SOURCE INFORMATION —
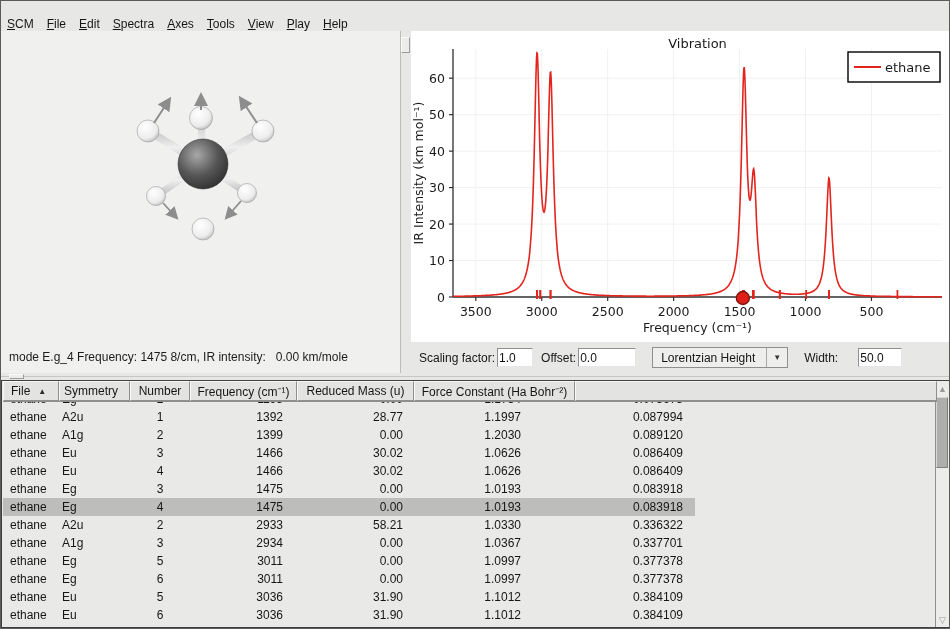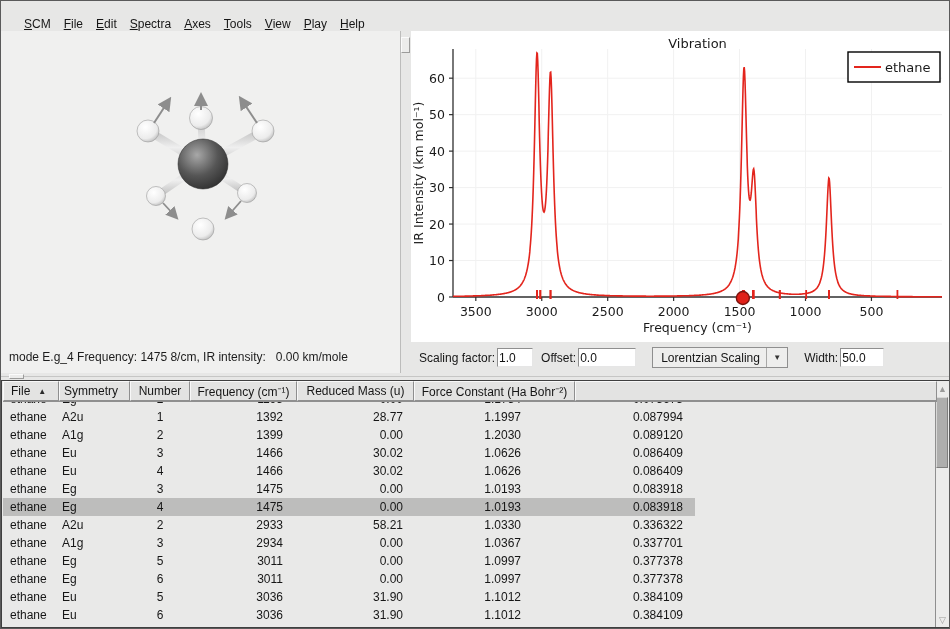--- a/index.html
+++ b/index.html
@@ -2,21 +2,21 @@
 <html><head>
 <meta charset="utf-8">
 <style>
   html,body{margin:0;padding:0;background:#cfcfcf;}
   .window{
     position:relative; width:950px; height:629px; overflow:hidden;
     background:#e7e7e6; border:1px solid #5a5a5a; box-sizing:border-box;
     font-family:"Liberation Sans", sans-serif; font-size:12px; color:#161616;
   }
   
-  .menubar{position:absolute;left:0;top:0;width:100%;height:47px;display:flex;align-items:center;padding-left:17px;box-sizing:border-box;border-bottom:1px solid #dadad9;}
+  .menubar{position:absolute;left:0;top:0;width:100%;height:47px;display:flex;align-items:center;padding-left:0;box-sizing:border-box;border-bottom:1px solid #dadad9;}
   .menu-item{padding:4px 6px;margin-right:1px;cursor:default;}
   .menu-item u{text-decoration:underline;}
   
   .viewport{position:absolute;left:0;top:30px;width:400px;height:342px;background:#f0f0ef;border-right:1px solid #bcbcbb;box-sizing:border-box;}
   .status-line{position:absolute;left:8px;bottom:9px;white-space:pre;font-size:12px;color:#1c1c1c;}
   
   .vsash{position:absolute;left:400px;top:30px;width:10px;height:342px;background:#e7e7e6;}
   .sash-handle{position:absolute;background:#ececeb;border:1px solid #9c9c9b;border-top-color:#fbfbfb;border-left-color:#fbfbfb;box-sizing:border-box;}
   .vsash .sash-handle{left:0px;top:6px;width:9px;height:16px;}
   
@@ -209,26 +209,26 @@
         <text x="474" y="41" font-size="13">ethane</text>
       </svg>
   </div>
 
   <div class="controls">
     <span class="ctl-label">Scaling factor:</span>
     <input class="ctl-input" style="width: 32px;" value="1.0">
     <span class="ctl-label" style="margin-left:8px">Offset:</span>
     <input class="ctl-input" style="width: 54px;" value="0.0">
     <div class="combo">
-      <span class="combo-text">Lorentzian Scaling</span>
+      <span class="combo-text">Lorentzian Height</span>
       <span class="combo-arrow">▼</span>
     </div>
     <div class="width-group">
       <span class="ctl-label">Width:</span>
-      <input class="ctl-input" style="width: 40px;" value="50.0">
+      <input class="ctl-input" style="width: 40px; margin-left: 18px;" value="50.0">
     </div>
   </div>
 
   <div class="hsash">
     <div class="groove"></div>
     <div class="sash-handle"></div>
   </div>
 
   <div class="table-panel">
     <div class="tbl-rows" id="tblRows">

TASK DETAILS —
For the word "color", say how many lines of the listing contain it; give the number alone.

EXPECTED ANSWER —
3